__Problem__.
Go through the listing and pick out each line with the word "niet" in it.

__Available data__.
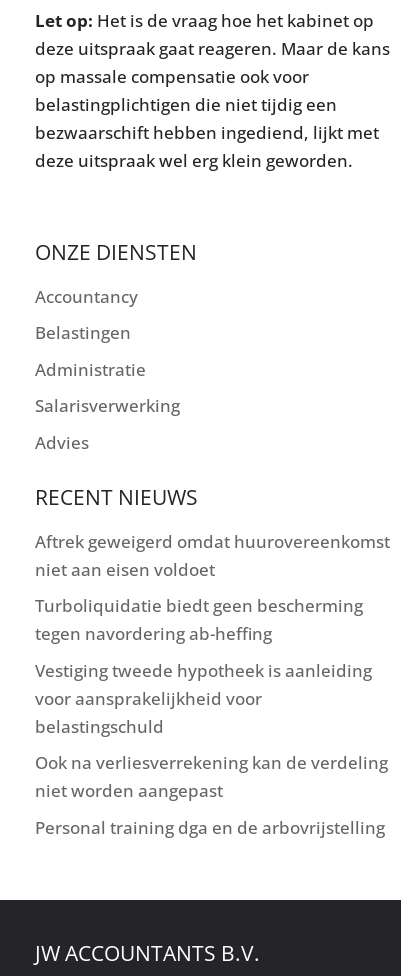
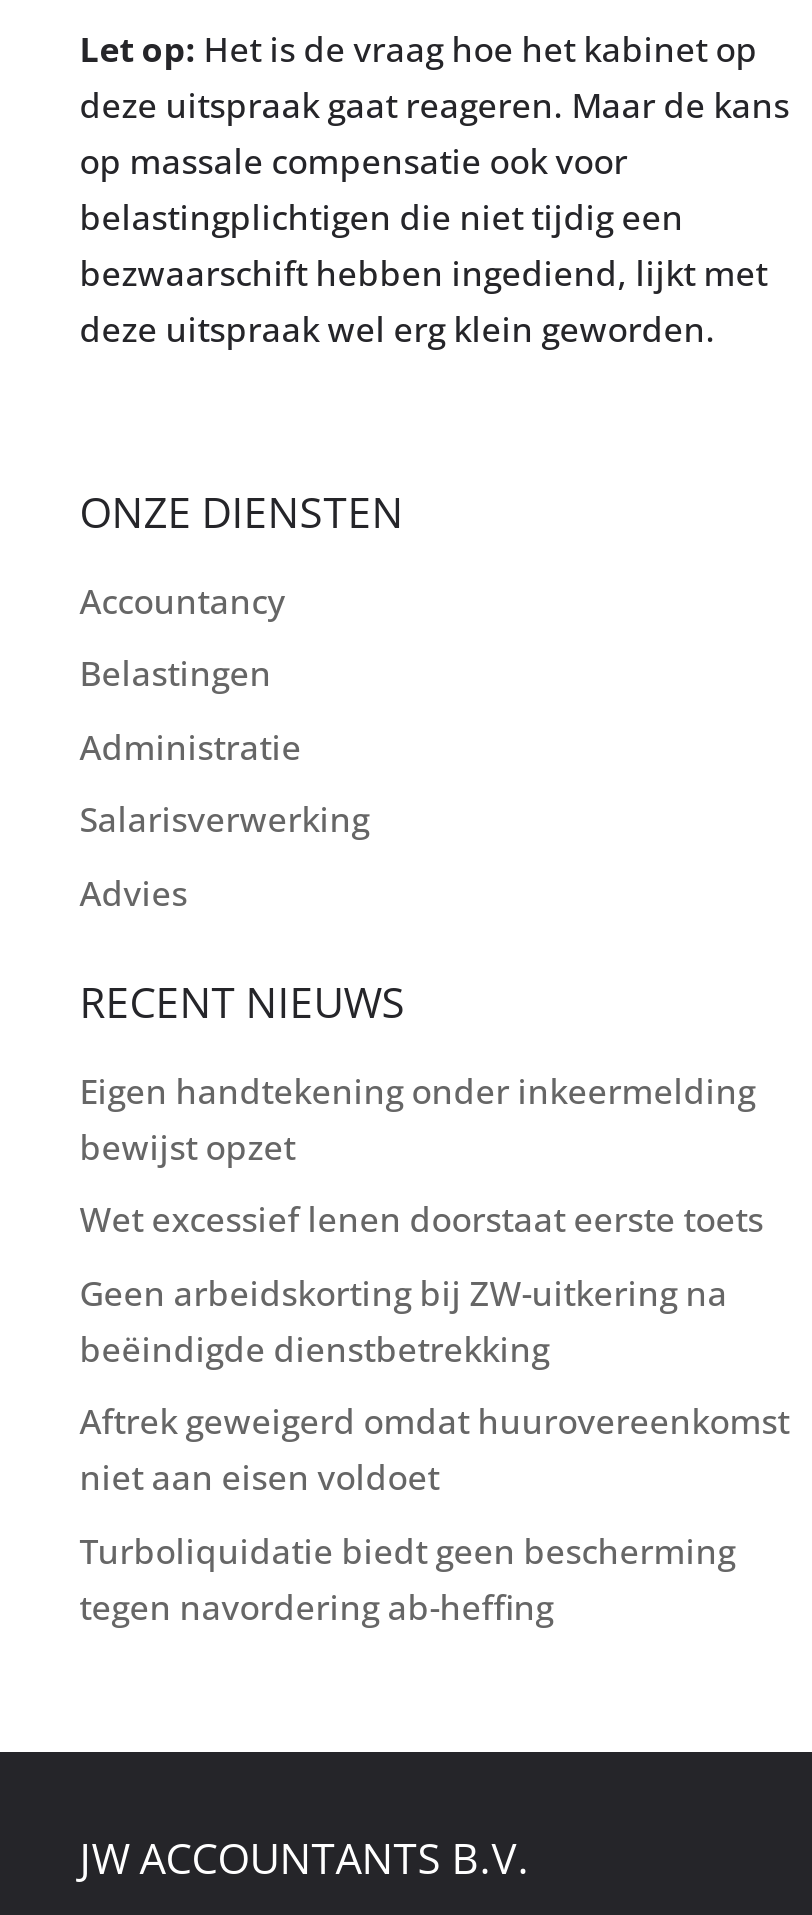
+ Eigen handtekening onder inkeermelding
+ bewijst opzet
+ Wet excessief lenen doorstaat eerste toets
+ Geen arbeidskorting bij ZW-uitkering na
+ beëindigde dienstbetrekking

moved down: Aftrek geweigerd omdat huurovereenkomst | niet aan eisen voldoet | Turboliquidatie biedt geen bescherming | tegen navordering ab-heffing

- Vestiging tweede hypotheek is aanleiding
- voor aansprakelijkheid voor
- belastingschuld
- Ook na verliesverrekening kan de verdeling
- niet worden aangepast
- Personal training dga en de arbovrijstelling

__Reply__.
moved down: Aftrek geweigerd omdat huurovereenkomst | niet aan eisen voldoet | Turboliquidatie biedt geen bescherming | tegen navordering ab-heffing
- niet worden aangepast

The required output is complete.